=== Provided material ===
-------------------------

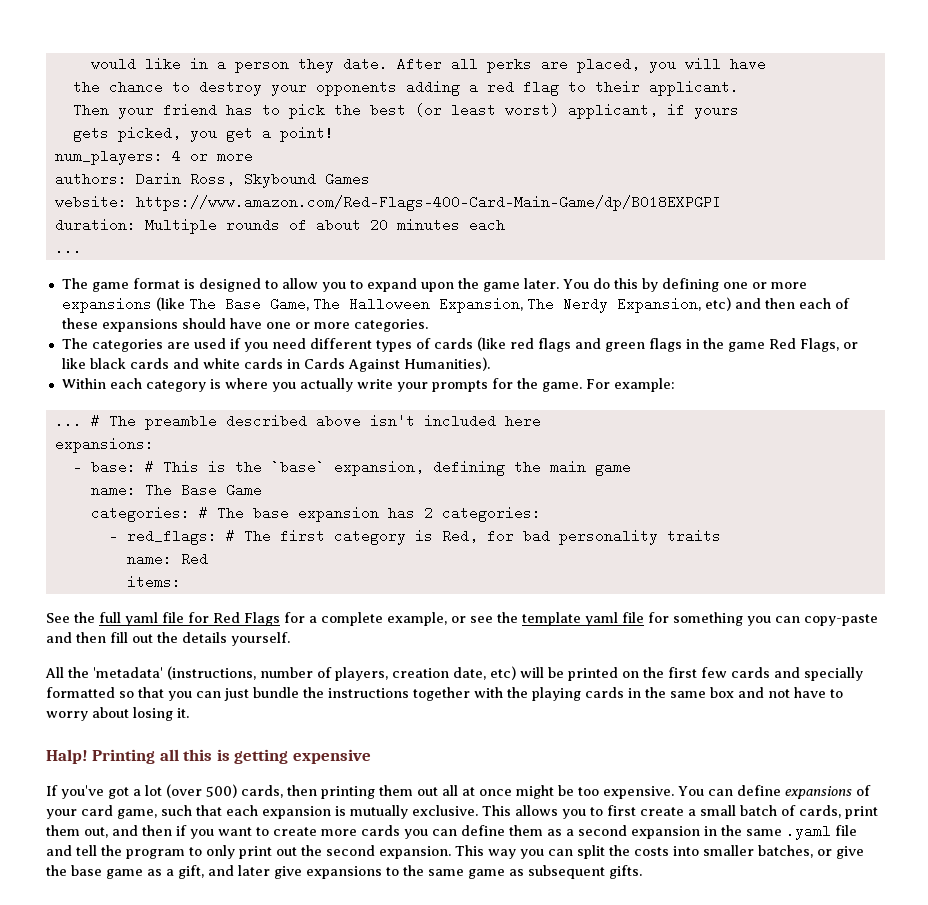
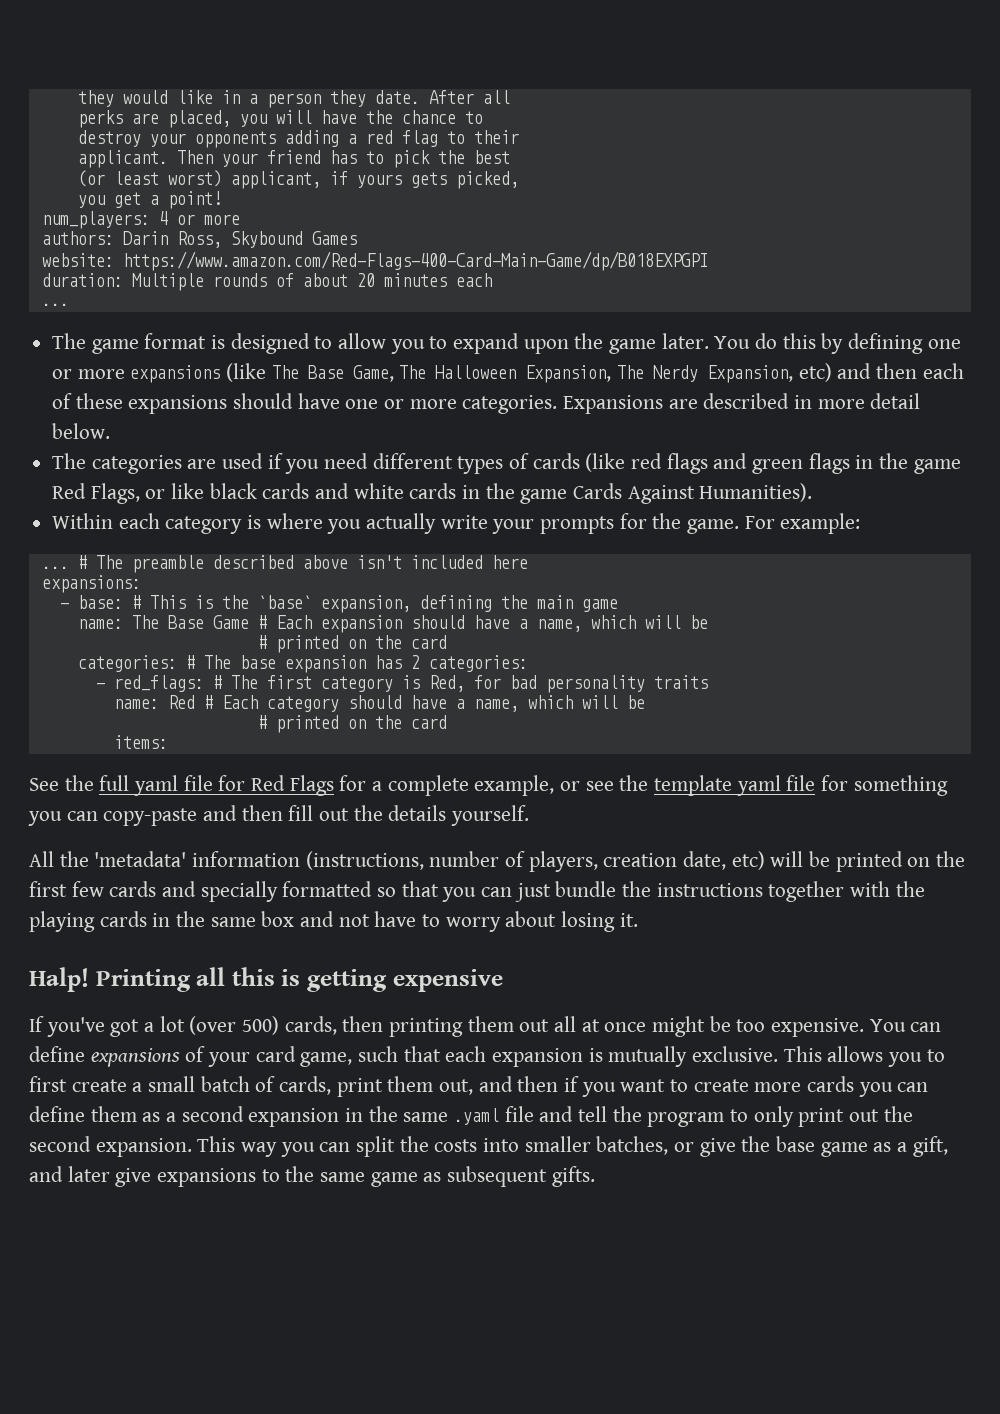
(90, 64) none -> [77,90,114,107] they
(478, 64) none -> (510, 97) //
(766, 64) // -> (357, 117) none
(190, 87) none -> (483, 117) //
(640, 87) none -> (519, 137) //
(739, 88) // -> (168, 159) none
(406, 110) none -> (510, 157) //
(739, 113) // -> (402, 181) none
(181, 134) none -> (519, 180) //
(428, 325) none -> [563,393,921,414] [52,423,111,439] Expansions are described in more detail below.
(300, 364) none -> [485,483,568,504] the game
(262, 490) none -> [257,615,708,633] [257,635,447,653] # Each expansion should have a name, which will be // # printed on the card
(208, 559) none -> [203,695,645,712] [257,715,447,733] # Each category should have a name, which will be // # printed on the card
(163, 672) none -> [192,851,301,867] information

-------------------------

=== What the exercise asks ===
Quote, word for word, every line starting at the one that contains "(208, 559) none" and ending with the final line of the entries.

=== Exercise result ===
(208, 559) none -> [203,695,645,712] [257,715,447,733] # Each category should have a name, which will be // # printed on the card
(163, 672) none -> [192,851,301,867] information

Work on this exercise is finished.